__Requirement__
Whenever a line in the entries below contains the string "High", copy that line.

__Data extracted from a collection__
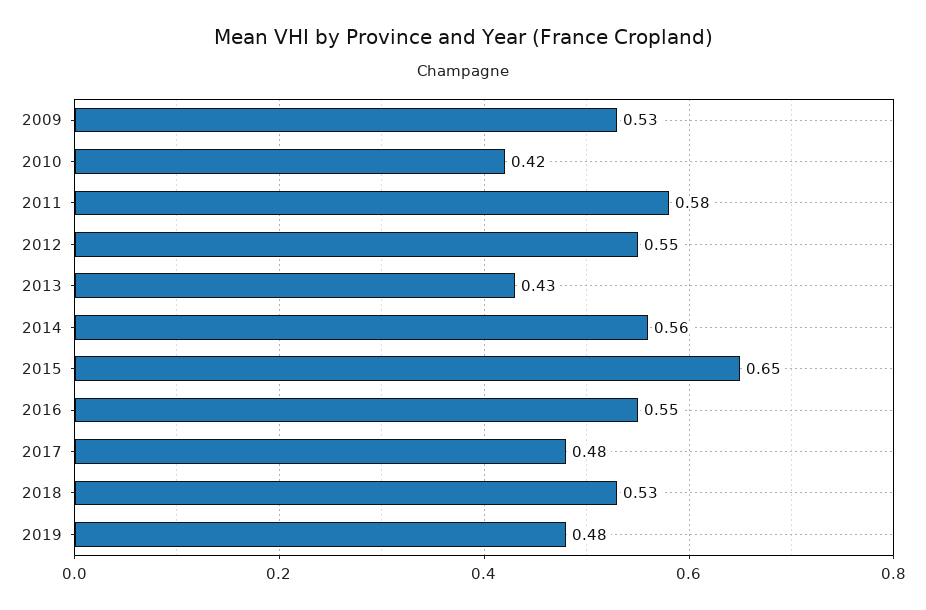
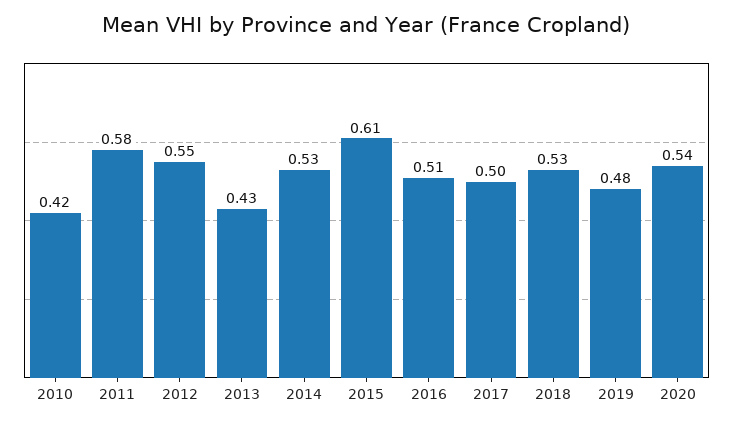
2009: 0.53 -> none
2014: 0.56 -> 0.53
2015: 0.65 -> 0.61
2016: 0.55 -> 0.51
2017: 0.48 -> 0.5
2020: none -> 0.54

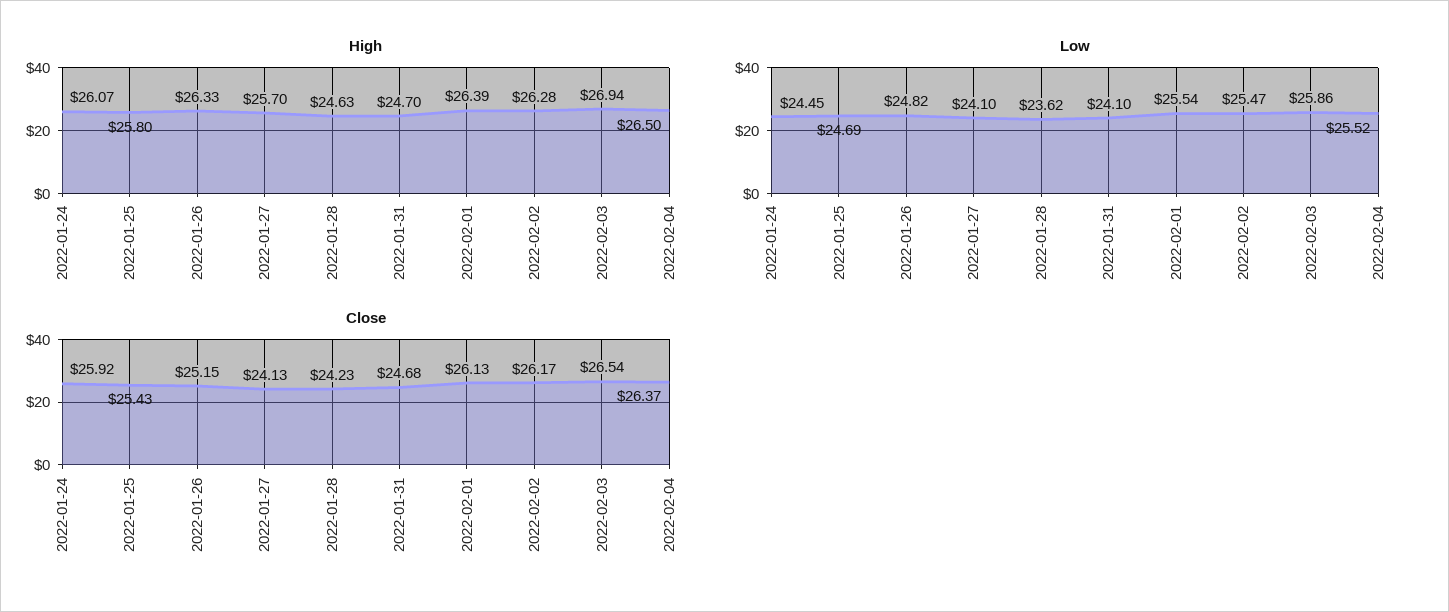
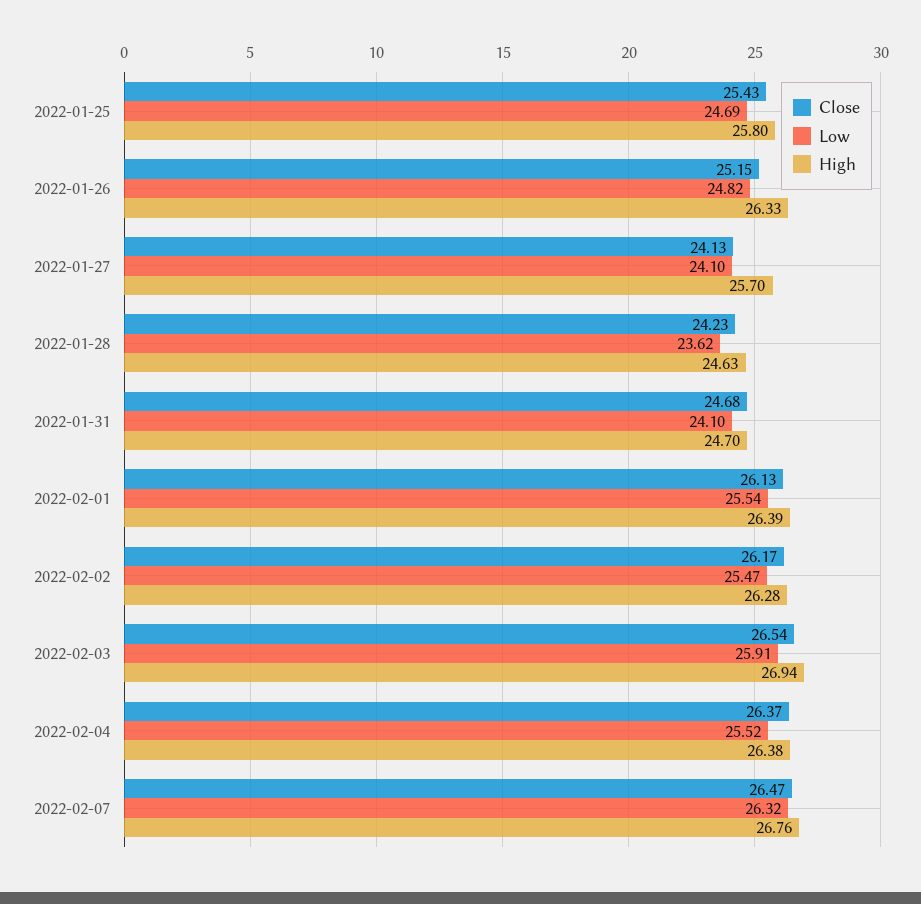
High, 2022-01-24: 26.07 -> none
High, 2022-02-04: 26.5 -> 26.38
Low, 2022-01-24: 24.45 -> none
Low, 2022-02-03: 25.86 -> 25.91
Close, 2022-01-24: 25.92 -> none
Close, 2022-02-07: none -> 26.47
Low, 2022-02-07: none -> 26.32
High, 2022-02-07: none -> 26.76

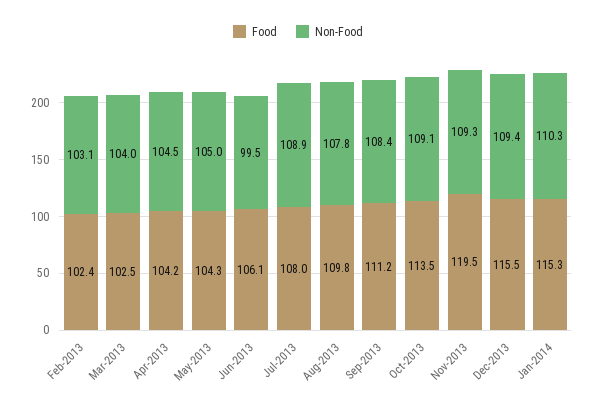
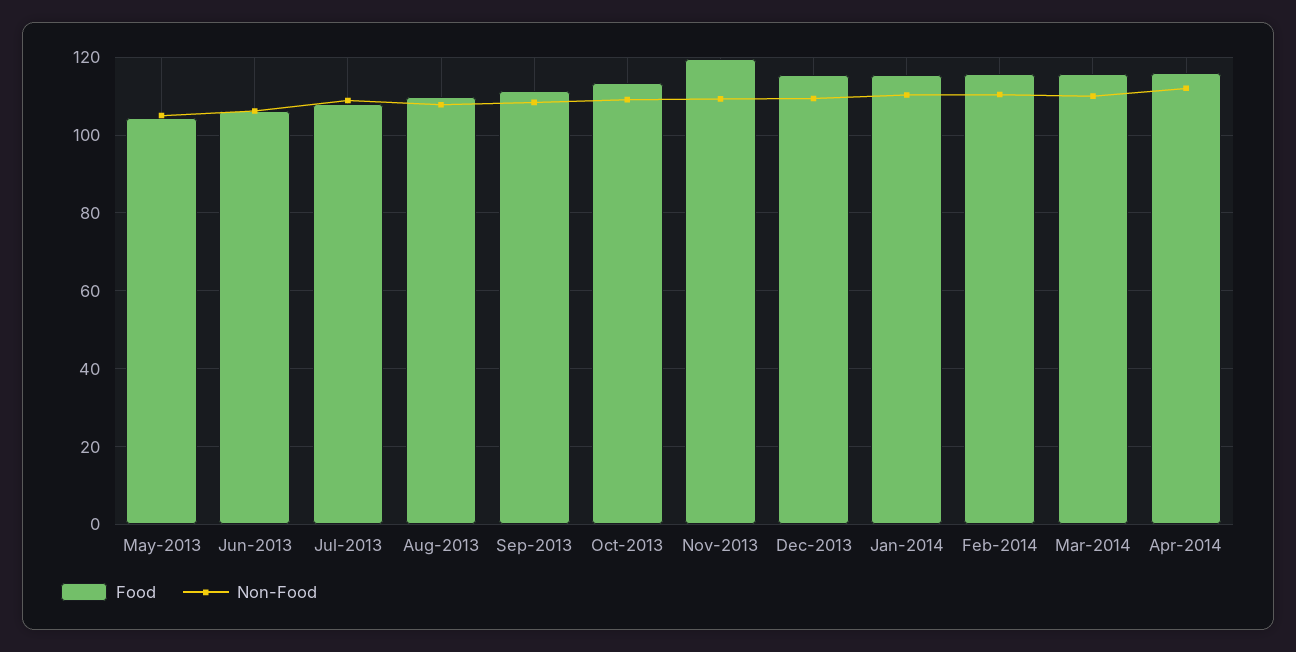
Food, Feb-2013: 102.4 -> none
Non-Food, Feb-2013: 103.1 -> none
Food, Mar-2013: 102.5 -> none
Non-Food, Mar-2013: 104 -> none
Food, Apr-2013: 104.2 -> none
Non-Food, Apr-2013: 104.5 -> none
Non-Food, Jun-2013: 99.5 -> 106
Food, Feb-2014: none -> 116
Non-Food, Feb-2014: none -> 110
Food, Mar-2014: none -> 116
Non-Food, Mar-2014: none -> 110
Food, Apr-2014: none -> 116
Non-Food, Apr-2014: none -> 112

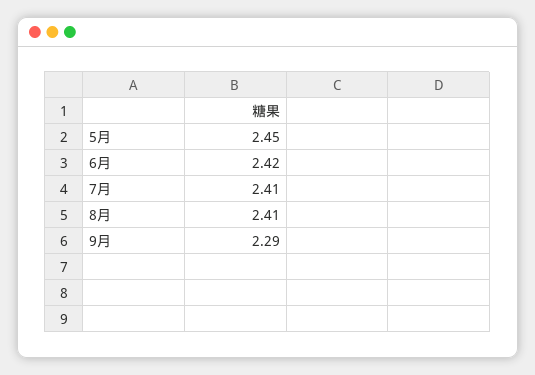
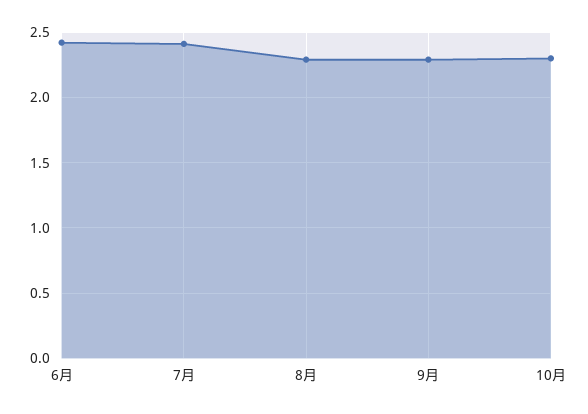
5月: 2.45 -> none
8月: 2.41 -> 2.3
10月: none -> 2.3

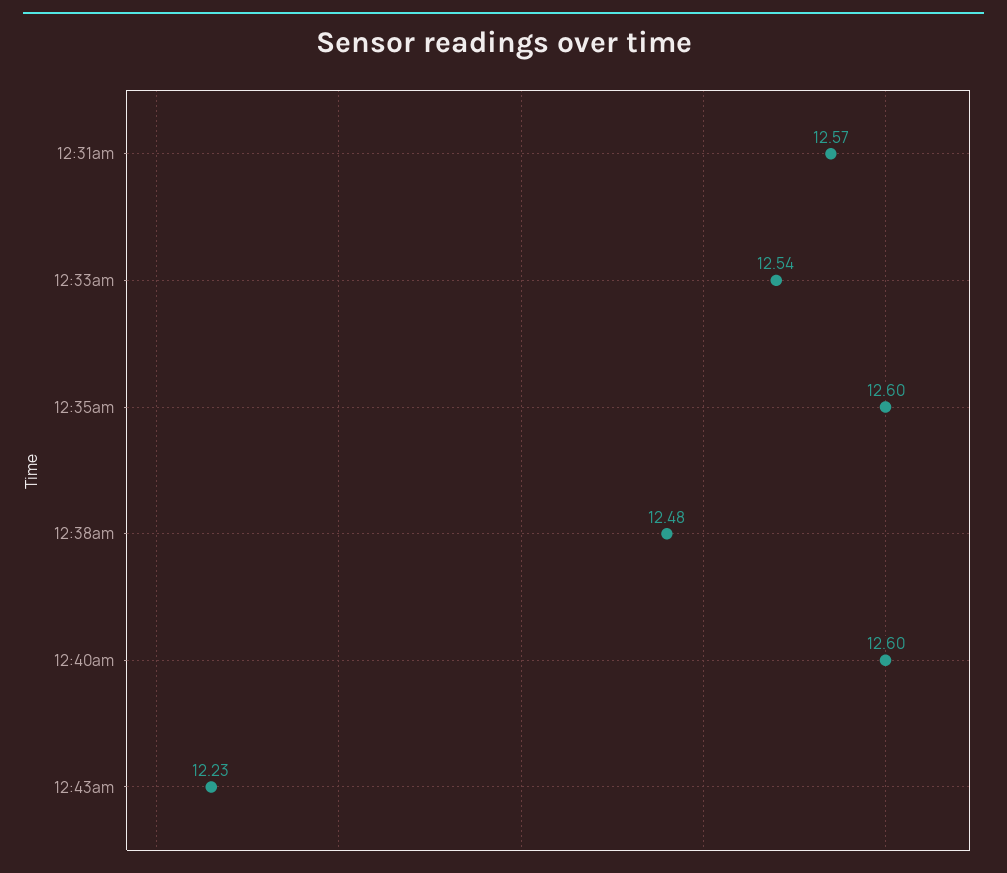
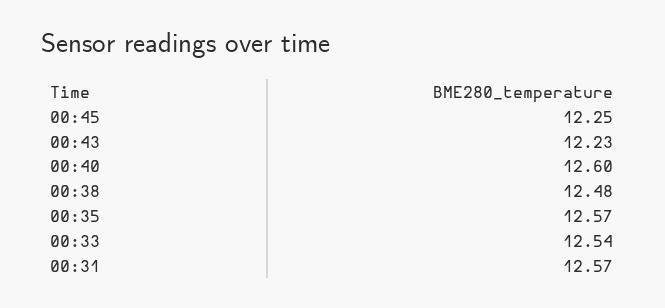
12:35am: 12.6 -> 12.57
00:45: none -> 12.25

__Response area__
High, 2022-01-24: 26.07 -> none
High, 2022-02-04: 26.5 -> 26.38
High, 2022-02-07: none -> 26.76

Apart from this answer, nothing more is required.